──────── Exercise material ────────

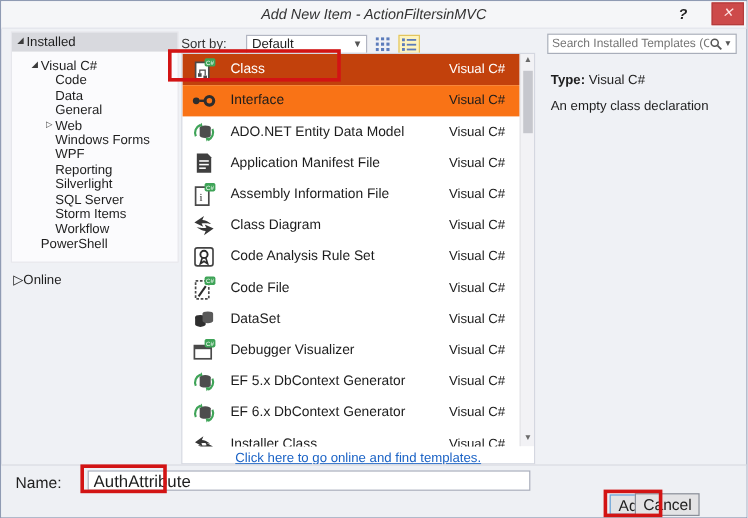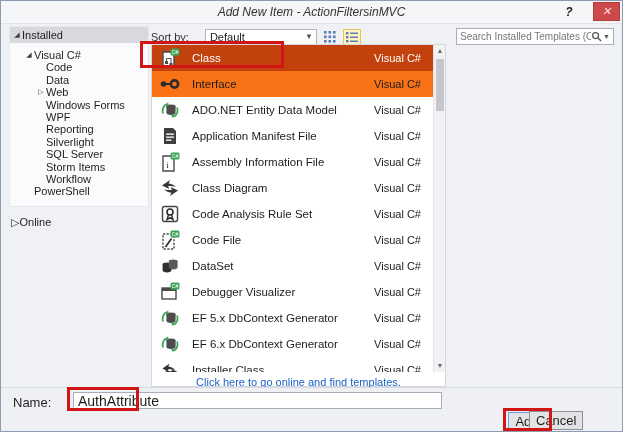--- a/index.html
+++ b/index.html
@@ -27,7 +27,7 @@
   
   .sortbar{position:absolute;left:150px;top:27px;height:17px;display:flex;align-items:center;}
   .sort-label{font-size:11px;color:#333;margin-right:16px;}
-  .combo{width:112px;height:16px;background:#fff;border:1px solid #b2b6c2;box-sizing:border-box;display:flex;align-items:center;font-size:11px;color:#1e1e1e;padding-left:4px;cursor:pointer;}
+  .combo{width:101px;height:16px;background:#fff;border:1px solid #b2b6c2;box-sizing:border-box;display:flex;align-items:center;font-size:11px;color:#1e1e1e;padding-left:4px;cursor:pointer;}
   .combo .chev{margin-left:auto;font-size:8px;color:#555;padding-right:3px;}
   .viewbtn{width:18px;height:16px;margin-left:4px;display:flex;align-items:center;justify-content:center;box-sizing:border-box;cursor:pointer;}
   .viewbtn.sel{background:#fdf4bf;border:1px solid #e2c45e;}

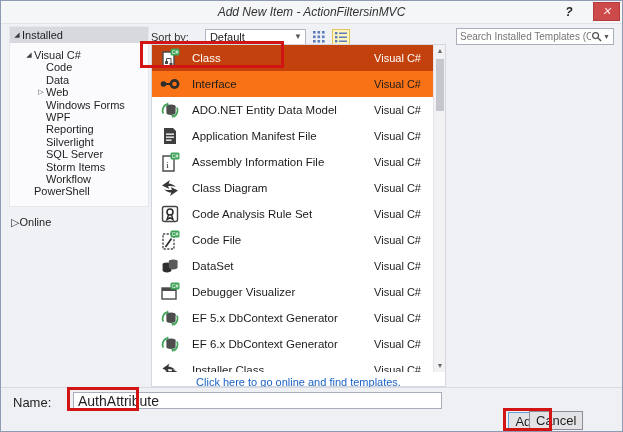--- a/index.html
+++ b/index.html
@@ -297,6 +297,13 @@
     </span>
     <span class="schev">▼</span>
   </div>
+  <div class="details">
+    <div class="typeline">
+      <span class="typelabel">Type:</span>
+      <span>Visual C#</span>
+    </div>
+    <div class="desc">An empty class declaration</div>
+  </div>
 
   <div class="footer">
     <span class="name-label">Name:</span>

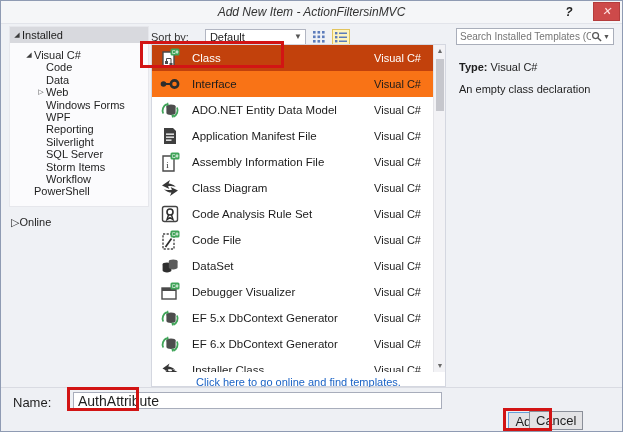--- a/index.html
+++ b/index.html
@@ -92,6 +92,7 @@
         <div class="tree-row lvl1"><span class="tree-arrow">◢</span><span>Visual C#</span></div>
         <div class="tree-row lvl2"><span class="tree-arrow no-arrow"></span><span>Code</span></div>
         <div class="tree-row lvl2"><span class="tree-arrow no-arrow"></span><span>Data</span></div>
+        <div class="tree-row lvl2"><span class="tree-arrow no-arrow"></span><span>General</span></div>
         <div class="tree-row lvl2"><span class="tree-arrow">▷</span><span>Web</span></div>
         <div class="tree-row lvl2"><span class="tree-arrow no-arrow"></span><span>Windows Forms</span></div>
         <div class="tree-row lvl2"><span class="tree-arrow no-arrow"></span><span>WPF</span></div>

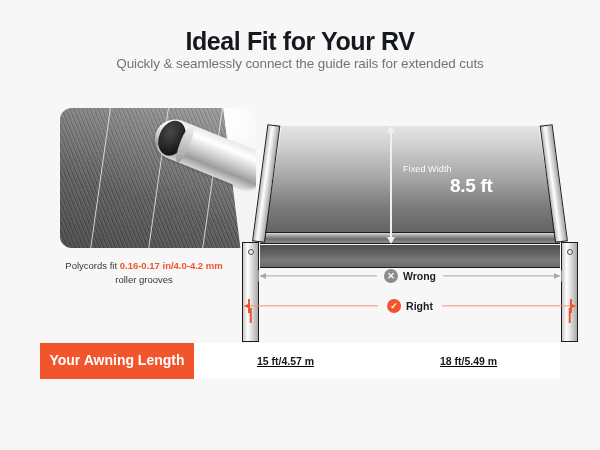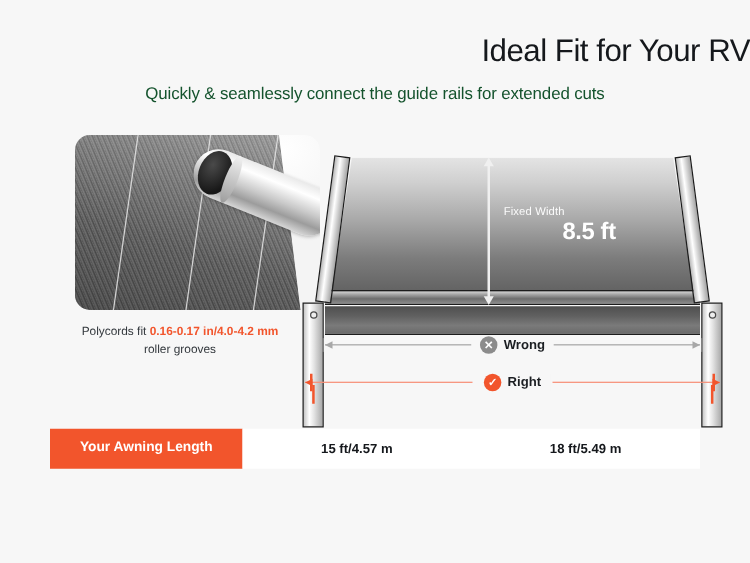--- a/index.html
+++ b/index.html
@@ -15,8 +15,8 @@
   
   .header { text-align: center; padding-top: 28px; }
   .title {
-    font-size: 25px; font-weight: normal; color: #15181c;
-    letter-spacing: -0.4px; line-height: 1.1; text-align: right;
+    font-size: 25px; font-weight: bold; color: #15181c;
+    letter-spacing: -0.4px; line-height: 1.1;
   }
   .subtitle {
     font-size: 13.5px; color: #14532d; margin-top: 11px;

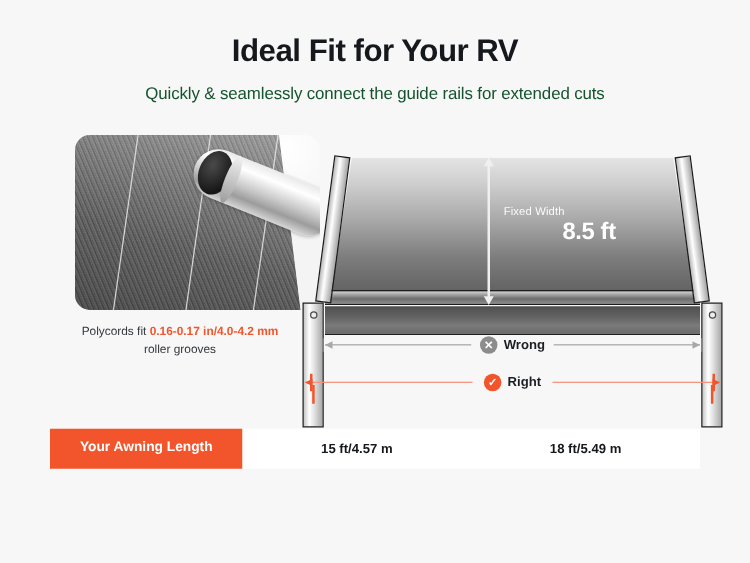--- a/index.html
+++ b/index.html
@@ -19,7 +19,7 @@
     letter-spacing: -0.4px; line-height: 1.1;
   }
   .subtitle {
-    font-size: 13.5px; color: #14532d; margin-top: 11px;
+    font-size: 13.5px; color: #737373; 
     letter-spacing: -0.1px;
   }
 

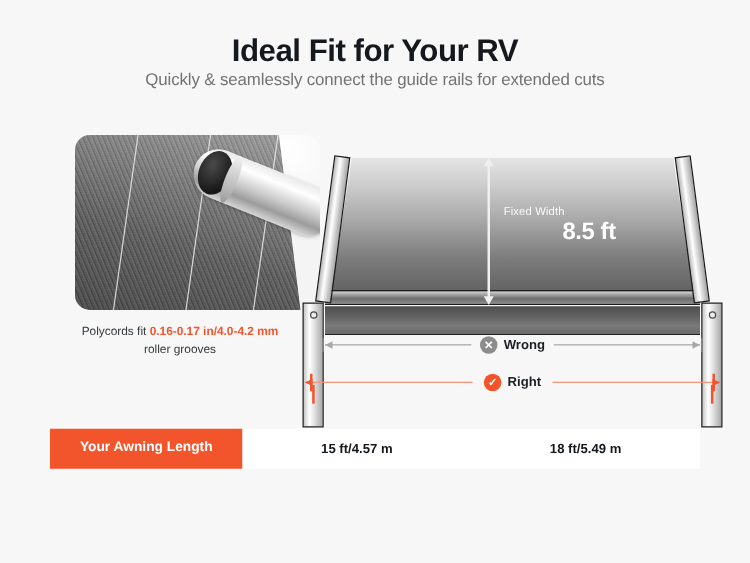--- a/index.html
+++ b/index.html
@@ -202,7 +202,7 @@
   .label-cell {
     width: 154px; flex: none; background: #f2552c; color: #ffffff;
     display: flex; align-items: center; justify-content: center; text-align: center;
-    font-size: 11px; font-weight: bold; line-height: 1.25; padding: 9px 6px;
+    font-size: 14px; font-weight: bold; line-height: 1.25; padding: 9px 6px;
   }
   .values { flex: 1; background: #ffffff; display: flex; align-items: center; }
   .vcell {

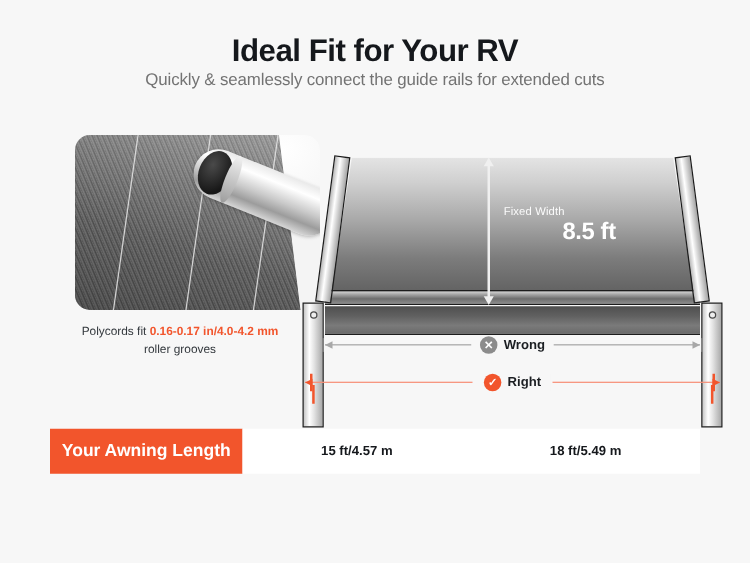--- a/index.html
+++ b/index.html
@@ -204,7 +204,7 @@
     display: flex; align-items: center; justify-content: center; text-align: center;
     font-size: 14px; font-weight: bold; line-height: 1.25; padding: 9px 6px;
   }
-  .values { flex: 1; background: #ffffff; display: flex; align-items: center; }
+  .values { flex: 1; background: #ffffff; display: flex; align-items: center; text-decoration: underline; }
   .vcell {
     flex: 1; text-align: center; font-size: 10.5px; font-weight: bold; color: #15181c;
     white-space: nowrap;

────────

From the records above, output only the lines starting at the one containing "normal; color: #15181c;" and ending at the one containing "-204,7 +204,7 @@", word for word. Pictures stay out.

-    font-size: 25px; font-weight: normal; color: #15181c;
-    letter-spacing: -0.4px; line-height: 1.1; text-align: right;
+    font-size: 25px; font-weight: bold; color: #15181c;
+    letter-spacing: -0.4px; line-height: 1.1;
   }
   .subtitle {
     font-size: 13.5px; color: #14532d; margin-top: 11px;

--- a/index.html
+++ b/index.html
@@ -19,7 +19,7 @@
     letter-spacing: -0.4px; line-height: 1.1;
   }
   .subtitle {
-    font-size: 13.5px; color: #14532d; margin-top: 11px;
+    font-size: 13.5px; color: #737373; 
     letter-spacing: -0.1px;
   }
 

--- a/index.html
+++ b/index.html
@@ -202,7 +202,7 @@
   .label-cell {
     width: 154px; flex: none; background: #f2552c; color: #ffffff;
     display: flex; align-items: center; justify-content: center; text-align: center;
-    font-size: 11px; font-weight: bold; line-height: 1.25; padding: 9px 6px;
+    font-size: 14px; font-weight: bold; line-height: 1.25; padding: 9px 6px;
   }
   .values { flex: 1; background: #ffffff; display: flex; align-items: center; }
   .vcell {

--- a/index.html
+++ b/index.html
@@ -204,7 +204,7 @@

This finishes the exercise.